Have you ever been told that division by zero is undefined? What do we mean by undefined, anyway? It sounds like mathematicians just never bothered getting around to defining it. Imagine Newton and Leibniz (the fathers of Calculus) sitting down at a café in Paris, sipping on coffee. Newton says, “Should we define this whole division by zero thing?” Leibniz pauses a moment, swirling the last drops in his mug, “No, let’s order another round instead.”
That’s not actually what we mean by undefined. Perhaps a better term would be undefinable, although that isn’t quite right either. We could define what 5 divided by 0 is. It’s just that our definition would generate contradictions. In math a definition that causes contradictions is said to not be well defined. We could actually make any number of (infinitely many) poor definitions, but no perfect one that works every time. So, we leave it undefined.
Consider 5 divided by 0. Suppose we said it was a number. Any number will work equally well here. Actually any number will work equally unwell, I suppose. Let’s say that 5 divided by 0 is 100. This is silly, but it turns out to be no sillier than anything else.
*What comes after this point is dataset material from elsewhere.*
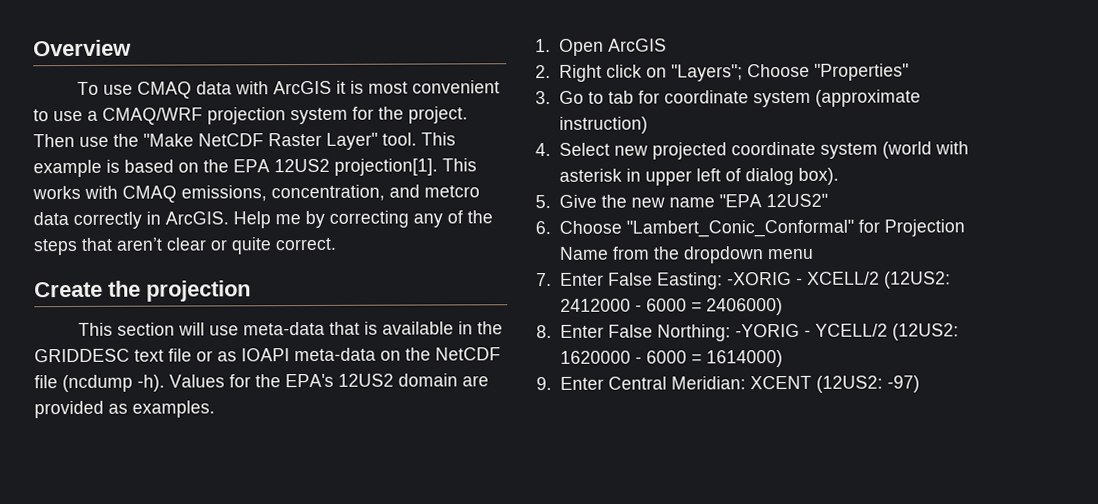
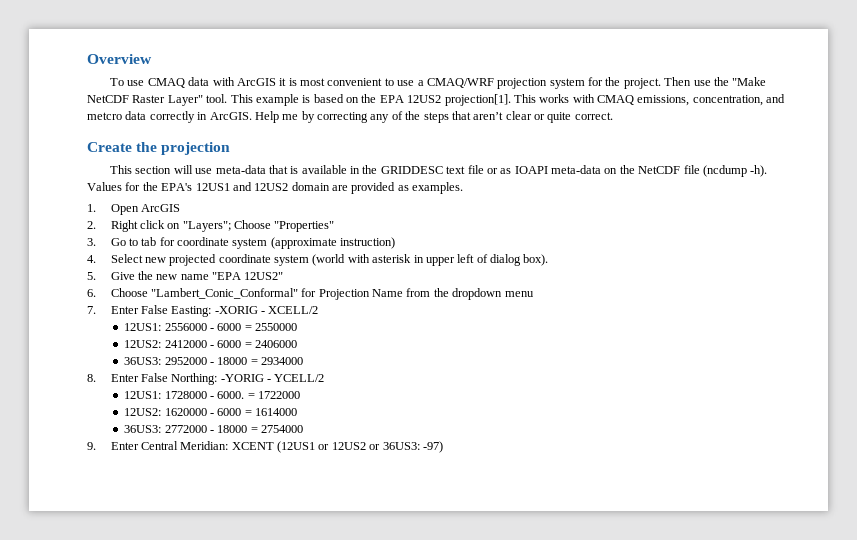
(334, 380) none -> [195,182,252,191] 12US1 and
[883,271,951,289] [559,298,783,316] (12US2: 2412000 - 6000 = 2406000) -> [124,323,298,331] [124,340,298,348] [124,357,304,365] // 12US1: 2556000 - 6000 = 2550000 // 12US2: 2412000 - 6000 = 2406000 // 36US3: 2952000 - 18000 = 2934000
[891,323,959,341] [559,350,783,368] (12US2: 1620000 - 6000 = 1614000) -> [124,391,301,399] [124,408,298,416] [124,425,304,433] // 12US1: 1728000 - 6000. = 1722000 // 12US2: 1620000 - 6000 = 1614000 // 36US3: 2772000 - 18000 = 2754000
[815,375,883,393] (12US2: -> [277,441,420,453] (12US1 or 12US2 or 36US3:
For any definition we make, we want everything else defined to still work. The usual way to define division is in terms of multiplication. We say 8 divided by 4 is 2 because 2 times 4 is 8, and so on.
Let’s try that with our definition for 5 divided by 0. Since 5 divided by 0 is 100, then 100 times 0 is 5. But, 100 times 0 is supposed to be 0. (That is called, unimaginatively enough, the multiplication property of 0.) This means either our definition is wrong or 0 equals 5. Wait, what? Well we just said 0*100 = 0 and 0*100 = 5. Since both left hand sides are the same, that would imply that the right hand sides are also the same. We know that 0=5 is absurd (properly we call it a contradiction), so we conclude that our definition is wrong.
Perhaps 100 was just a bad choice. Let’s say it is some other number. To save time I’m going to use the number x — a variable. We’ll say 5 divided by 0 is some number x, and that we’ll figure out which one it is later. By the definition of division, that means that 0 times x is 5. So, x is the number that gives you 5 when you multiply it by 0. But any number times 0 is 0, and we’ve already ruled out the possibility that 5 and 0 are the same, so that means any number we choose for x gives us a contradiction. 5 divided by 0 is not a number.
Hey, that’s not too bad. Maybe 5 divided by 0 is a non-number like the word Aardvark. That would cause even more problems. We have only defined our operations like add, subtract, multiply, and divide for numbers. So, 0 times Aardvark is undefined. Oh no! Not that again! Yep. We’ve just pushed the problem on to the next statement. That doesn’t work either.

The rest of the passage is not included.